Immediate planning focuses on product features. Long-term strategy focuses on market adoption and value.
For Israeli innovators entering the US market, the proprietary algorithm is only the starting point. Hospital leaders need to understand how the technology fits into current workflows, relieves operational pressure, reduces cost, strengthens care delivery, or protects the enterprise from risk. The companies that scale are those that translate technical advantage into institutional value.
The culture shift
The phrase “yihye beseder” (it’ll be okay) is the ultimate Israeli fallback plan – optimism. It embodies our cultural resilience. However, in global business, this alone is a business liability.
US investors and enterprise buyers value confidence, but they also look for predictability, risk mitigation, and structure. The Israeli instinct to improvise can be powerful in moments of urgency. In a complex market such as US healthcare, however, global partners need to see more than agility. They need evidence that the company has planned for market realities, understands institutional decision-making, and is prepared to reduce uncertainty for the buyer.
Start-ups should not lose their agility or their entrepreneurial grit. But founders must learn to channel it differently.
The bottom line: Strategy is execution
To the Israeli innovators I work with every day: Long-term strategic planning is not corporate fluff. It is not an academic exercise that slows down momentum. Strategy is operational vision. It connects where you are today with the market you intend to win tomorrow.
That means planning for market realities before arrival. It means understanding the regulatory pathway, budgeting for market entry, building the evidence case, anticipating buyer concerns, and shaping a global narrative from day one. The same chutzpah that drives Israeli innovators to challenge impossible problems must also be applied to the long game.
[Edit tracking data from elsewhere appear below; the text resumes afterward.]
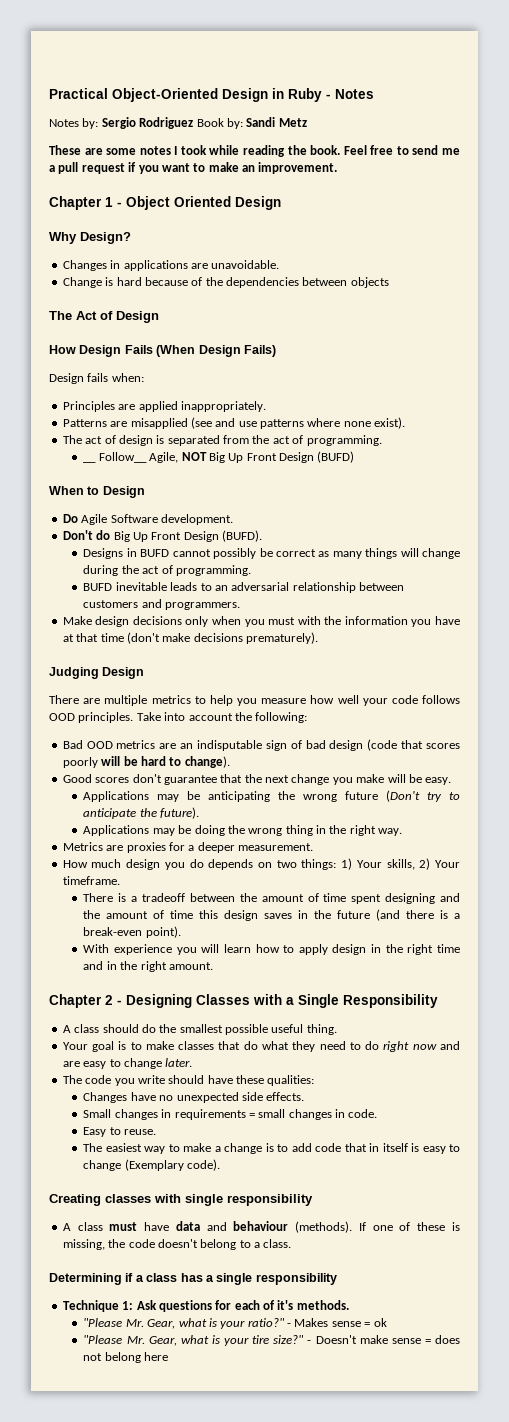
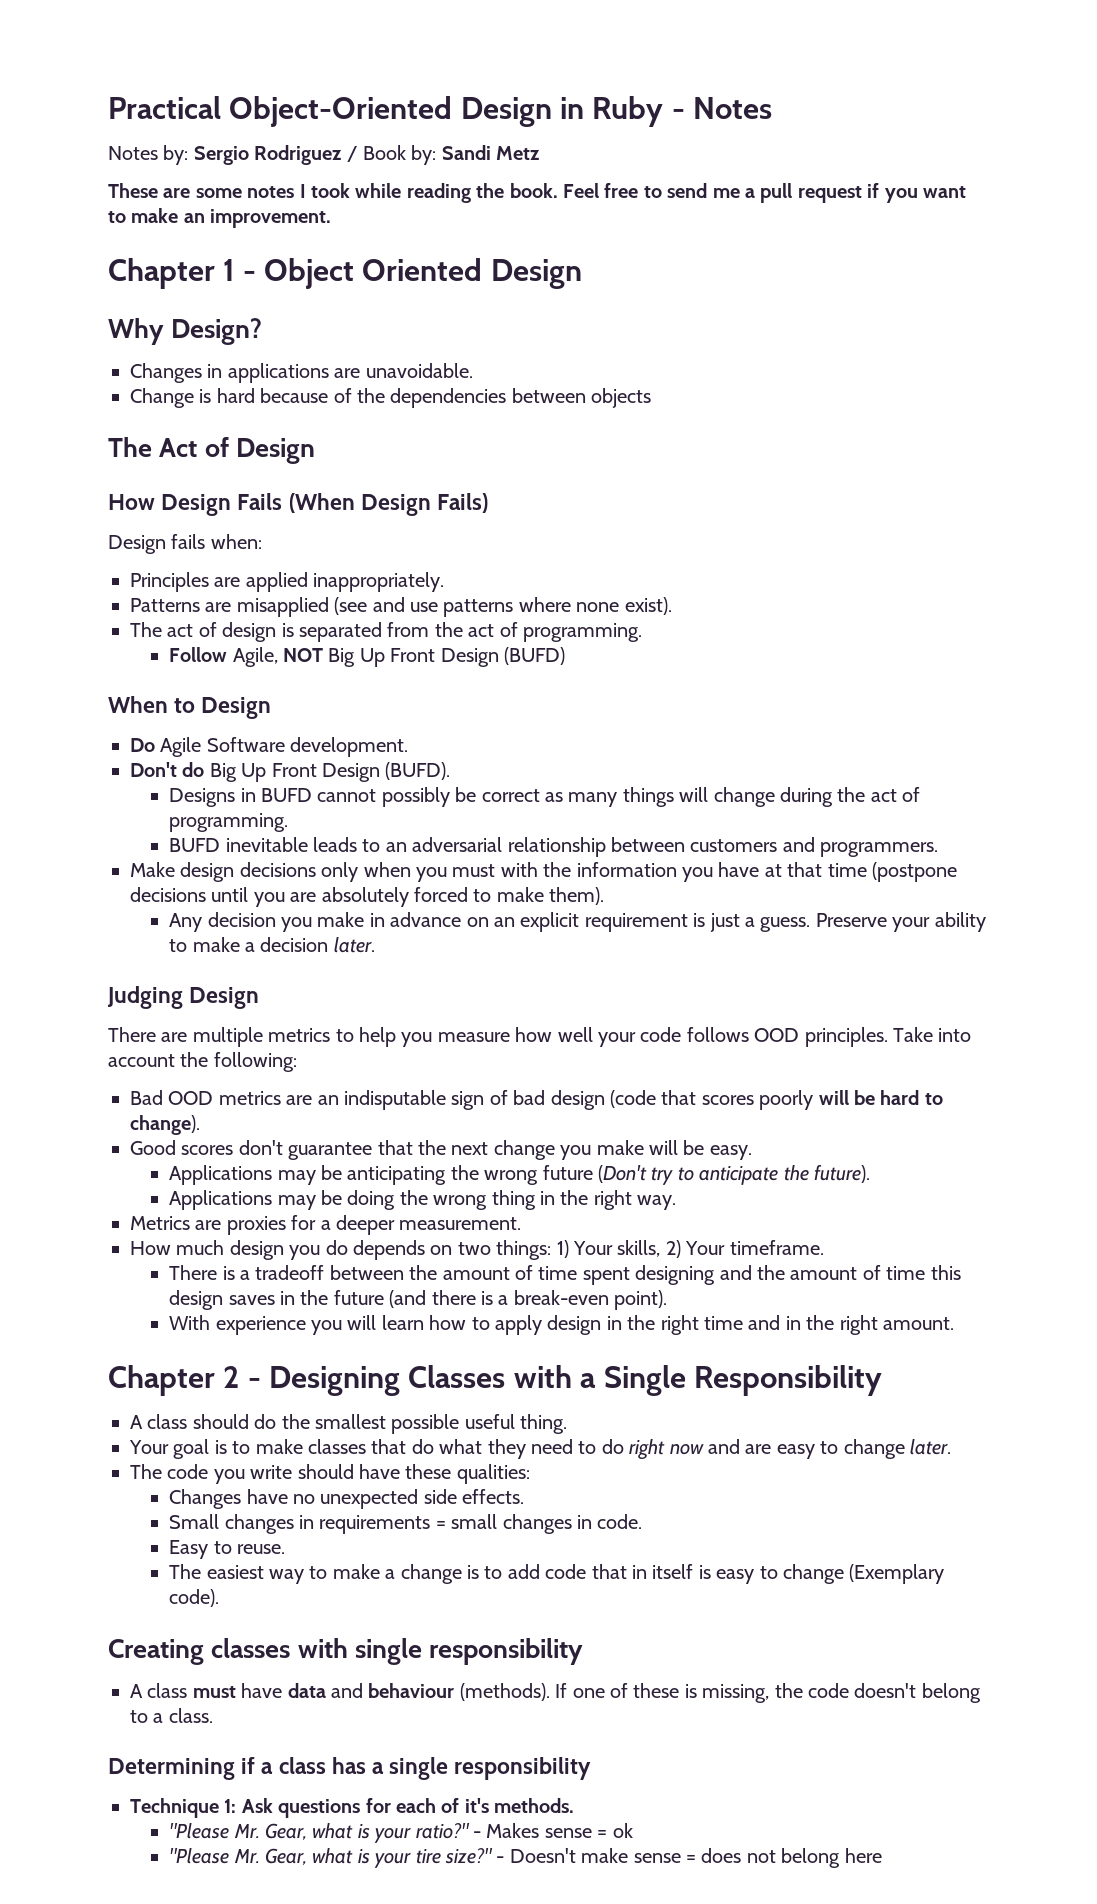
- Notes by: Sergio Rodriguez Book by: Sandi Metz
+ Notes by: Sergio Rodriguez / Book by: Sandi Metz
- __ Follow__ Agile, NOT Big Up Front Design (BUFD)
+ Follow Agile, NOT Big Up Front Design (BUFD)
- Make design decisions only when you must with the information you have at that time (don't make decisions prematurely).
+ Make design decisions only when you must with the information you have at that time (postpone decisions until you are absolutely forced to make them).
+ Any decision you make in advance on an explicit requirement is just a guess. Preserve your ability to make a decision later.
The world needs Israeli innovation. Patients, health systems, investors, and communities need the solutions being built here. The opportunity is too important to leave to improvisation alone.
Build the brilliant product. Then build the equally powerful pathway that allows the world to adopt and deploy.
The writer is a senior partner at FINN Partners, a leading global marketing communications agency with 35 offices worldwide. As co-lead of the Israel office, she specializes in cross-border communications, helping Israeli innovators scale effectively into global markets.